(INPUT RECORDS)

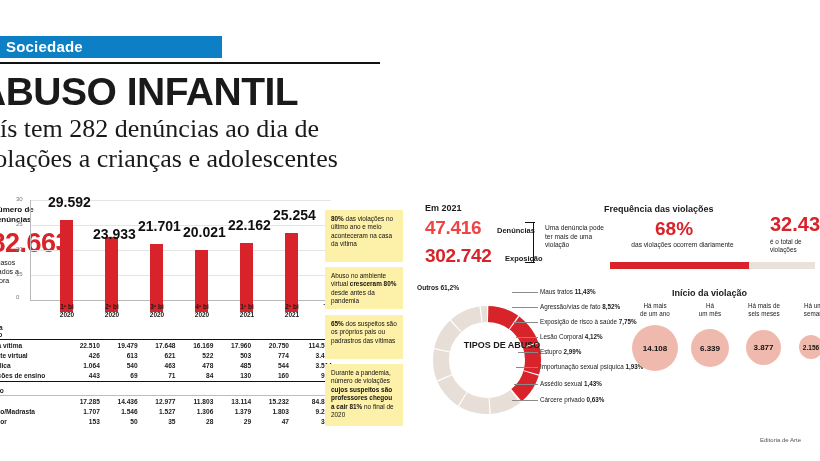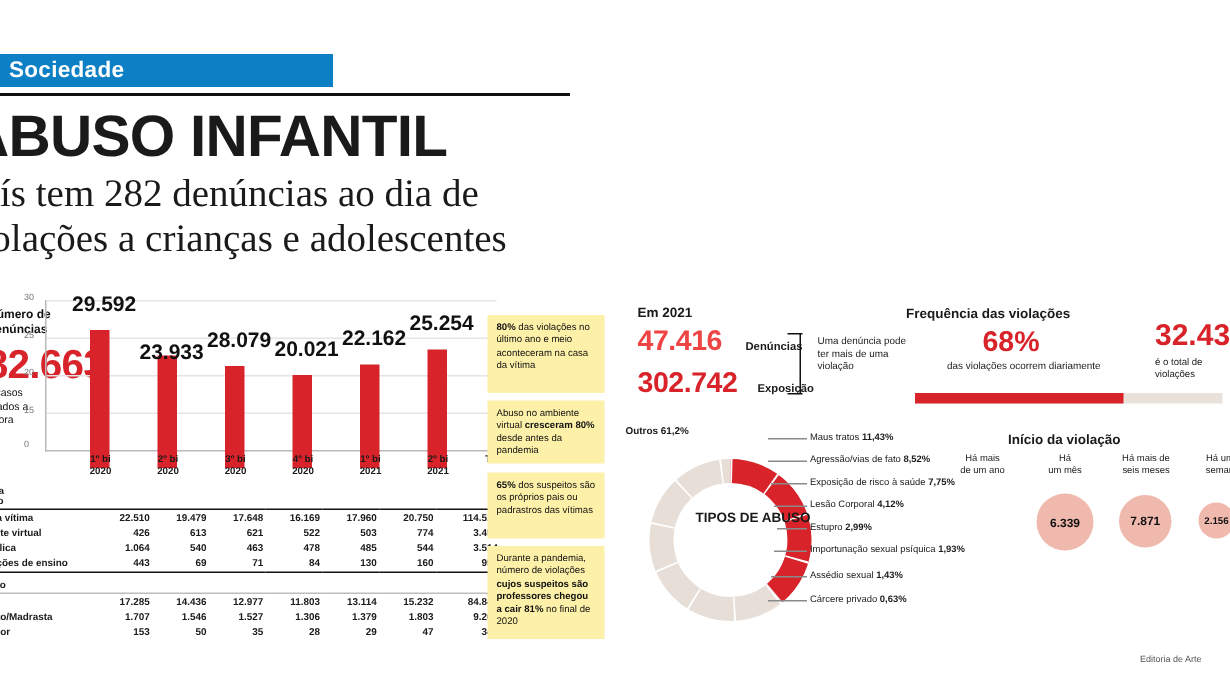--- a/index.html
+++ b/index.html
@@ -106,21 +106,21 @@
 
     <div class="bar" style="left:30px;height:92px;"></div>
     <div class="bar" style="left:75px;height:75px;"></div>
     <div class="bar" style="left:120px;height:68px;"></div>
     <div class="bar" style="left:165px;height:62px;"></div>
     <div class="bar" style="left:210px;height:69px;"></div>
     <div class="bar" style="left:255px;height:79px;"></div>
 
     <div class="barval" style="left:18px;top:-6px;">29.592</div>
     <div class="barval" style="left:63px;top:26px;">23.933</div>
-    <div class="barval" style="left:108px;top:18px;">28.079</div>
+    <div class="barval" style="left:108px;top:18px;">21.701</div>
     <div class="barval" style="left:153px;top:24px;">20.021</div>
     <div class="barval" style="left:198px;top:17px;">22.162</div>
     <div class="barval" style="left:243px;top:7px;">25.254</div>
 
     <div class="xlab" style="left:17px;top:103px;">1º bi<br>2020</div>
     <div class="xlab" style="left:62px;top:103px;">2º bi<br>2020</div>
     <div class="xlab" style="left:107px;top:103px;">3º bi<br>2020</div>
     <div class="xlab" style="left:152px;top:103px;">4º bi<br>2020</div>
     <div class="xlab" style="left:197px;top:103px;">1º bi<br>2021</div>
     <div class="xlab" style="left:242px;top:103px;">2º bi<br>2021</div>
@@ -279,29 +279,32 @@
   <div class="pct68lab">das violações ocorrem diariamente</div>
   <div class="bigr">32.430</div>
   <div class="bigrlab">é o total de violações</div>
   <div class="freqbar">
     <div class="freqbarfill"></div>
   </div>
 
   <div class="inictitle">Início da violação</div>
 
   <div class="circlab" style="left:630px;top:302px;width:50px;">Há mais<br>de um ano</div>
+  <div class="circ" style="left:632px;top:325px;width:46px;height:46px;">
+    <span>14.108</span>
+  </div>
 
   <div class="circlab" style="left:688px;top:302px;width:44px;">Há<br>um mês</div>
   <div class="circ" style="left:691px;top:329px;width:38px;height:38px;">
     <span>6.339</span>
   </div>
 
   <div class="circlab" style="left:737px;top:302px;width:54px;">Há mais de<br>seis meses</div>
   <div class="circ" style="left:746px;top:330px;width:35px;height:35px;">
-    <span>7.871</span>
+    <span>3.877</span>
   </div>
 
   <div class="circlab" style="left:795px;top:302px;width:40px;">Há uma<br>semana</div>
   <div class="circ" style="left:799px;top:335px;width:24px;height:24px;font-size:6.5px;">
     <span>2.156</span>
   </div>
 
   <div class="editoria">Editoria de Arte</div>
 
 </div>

(End INPUT RECORDS)

■ REQUIRED ACTION
Go through the entries and copy each line holding the string "span".

■ EXERCISE SOLUTION
+    <span>14.108</span>
     <span>6.339</span>
-    <span>7.871</span>
+    <span>3.877</span>
     <span>2.156</span>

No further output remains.